◆ Assignment ◆
Type out each entry exactly as it appears, but keep every image out.
[Records — start]
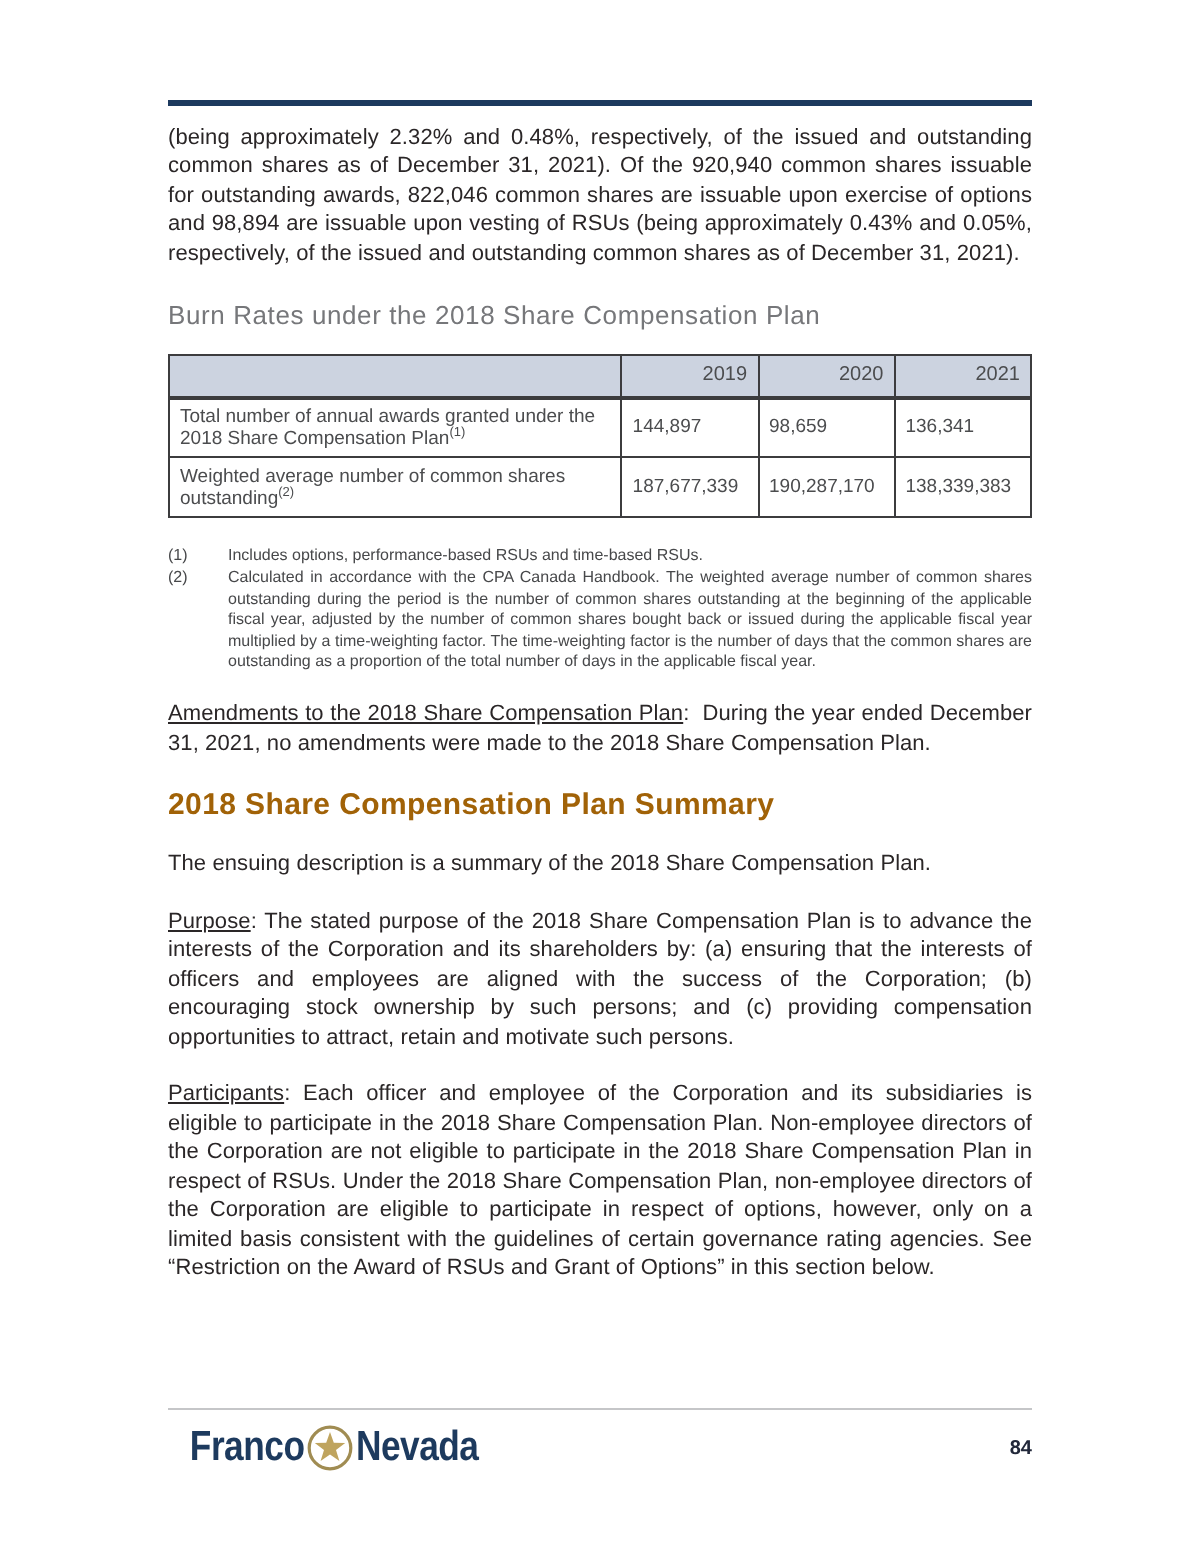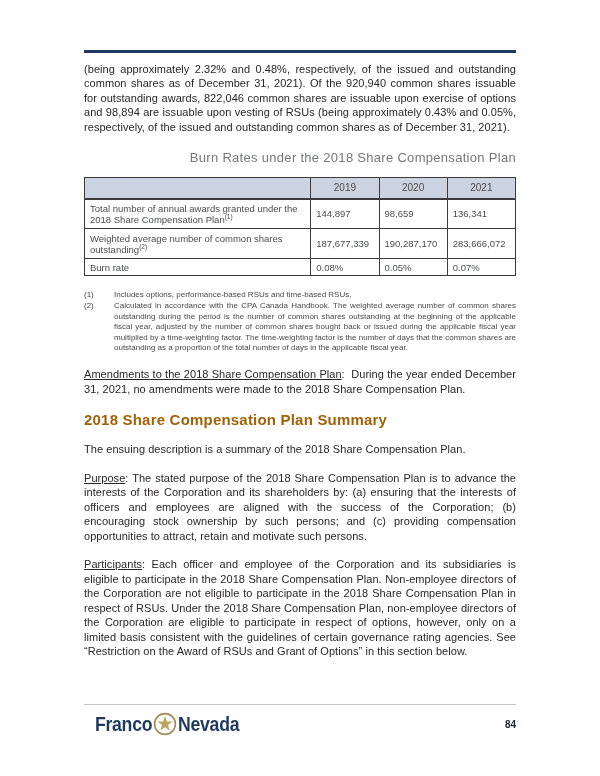--- a/index.html
+++ b/index.html
@@ -33,7 +33,7 @@
   .lead { text-decoration: underline; }
   .table-title {
     margin-top: 16px;
-    text-align: right;
+    text-align: left;
     font-size: 13px;
     color: #76777a;
     letter-spacing: 0.3px;

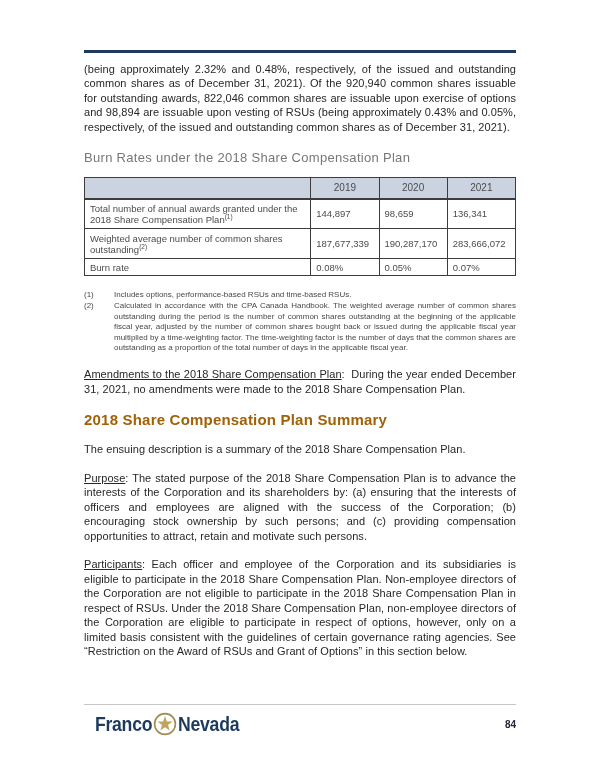--- a/index.html
+++ b/index.html
@@ -52,7 +52,7 @@
   table.burn thead th {
     background: #ccd3e0;
     font-weight: 400;
-    text-align: center;
+    text-align: right;
     font-size: 10px;
     height: 21px;
     border-bottom-width: 2px;

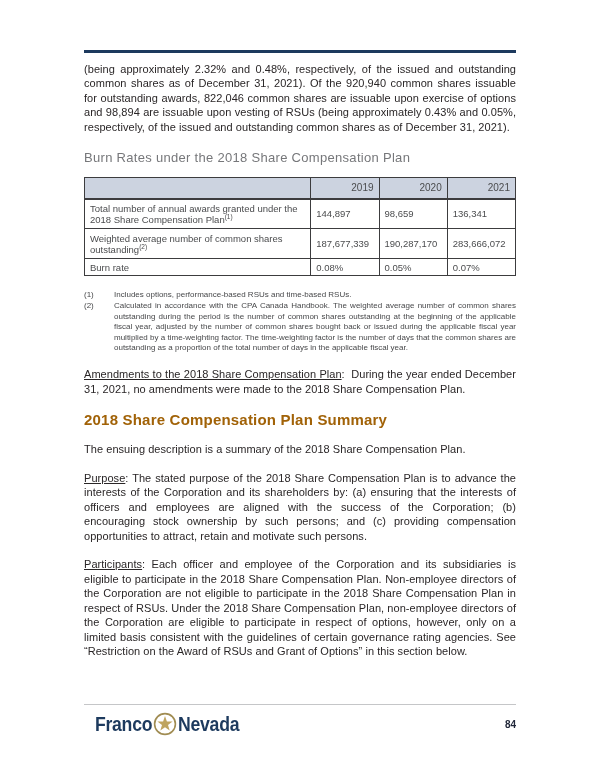--- a/index.html
+++ b/index.html
@@ -158,7 +158,7 @@
         <td class="label"><span>Weighted average number of common shares outstanding</span><sup>(2)</sup></td>
         <td class="num">187,677,339</td>
         <td class="num">190,287,170</td>
-        <td class="num">283,666,072</td>
+        <td class="num">138,339,383</td>
       </tr>
       <tr class="short">
         <td class="label"><span>Burn rate</span></td>

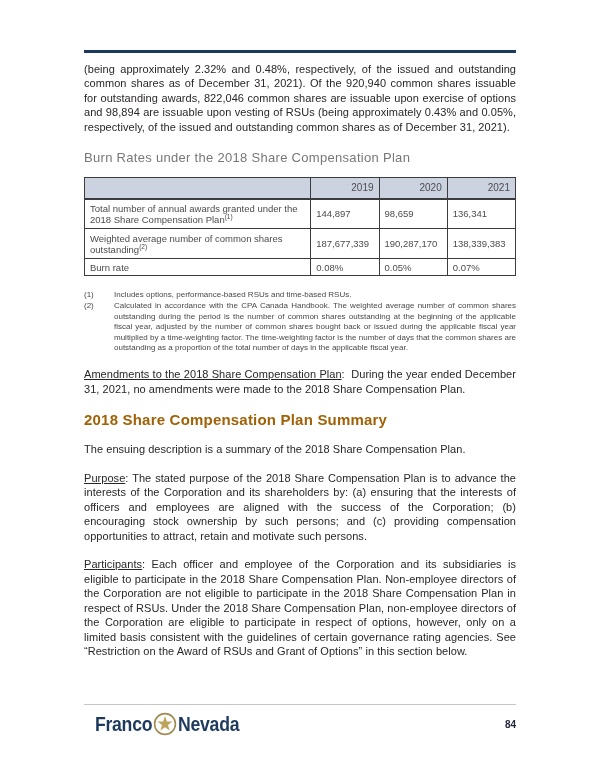--- a/index.html
+++ b/index.html
@@ -160,12 +160,6 @@
         <td class="num">190,287,170</td>
         <td class="num">138,339,383</td>
       </tr>
-      <tr class="short">
-        <td class="label"><span>Burn rate</span></td>
-        <td class="num">0.08%</td>
-        <td class="num">0.05%</td>
-        <td class="num">0.07%</td>
-      </tr>
     </tbody>
   </table>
[Records — finish]
◆ Answer below ◆
--- a/index.html
+++ b/index.html
@@ -33,7 +33,7 @@
   .lead { text-decoration: underline; }
   .table-title {
     margin-top: 16px;
-    text-align: right;
+    text-align: left;
     font-size: 13px;
     color: #76777a;
     letter-spacing: 0.3px;

--- a/index.html
+++ b/index.html
@@ -52,7 +52,7 @@
   table.burn thead th {
     background: #ccd3e0;
     font-weight: 400;
-    text-align: center;
+    text-align: right;
     font-size: 10px;
     height: 21px;
     border-bottom-width: 2px;

--- a/index.html
+++ b/index.html
@@ -158,7 +158,7 @@
         <td class="label"><span>Weighted average number of common shares outstanding</span><sup>(2)</sup></td>
         <td class="num">187,677,339</td>
         <td class="num">190,287,170</td>
-        <td class="num">283,666,072</td>
+        <td class="num">138,339,383</td>
       </tr>
       <tr class="short">
         <td class="label"><span>Burn rate</span></td>

--- a/index.html
+++ b/index.html
@@ -160,12 +160,6 @@
         <td class="num">190,287,170</td>
         <td class="num">138,339,383</td>
       </tr>
-      <tr class="short">
-        <td class="label"><span>Burn rate</span></td>
-        <td class="num">0.08%</td>
-        <td class="num">0.05%</td>
-        <td class="num">0.07%</td>
-      </tr>
     </tbody>
   </table>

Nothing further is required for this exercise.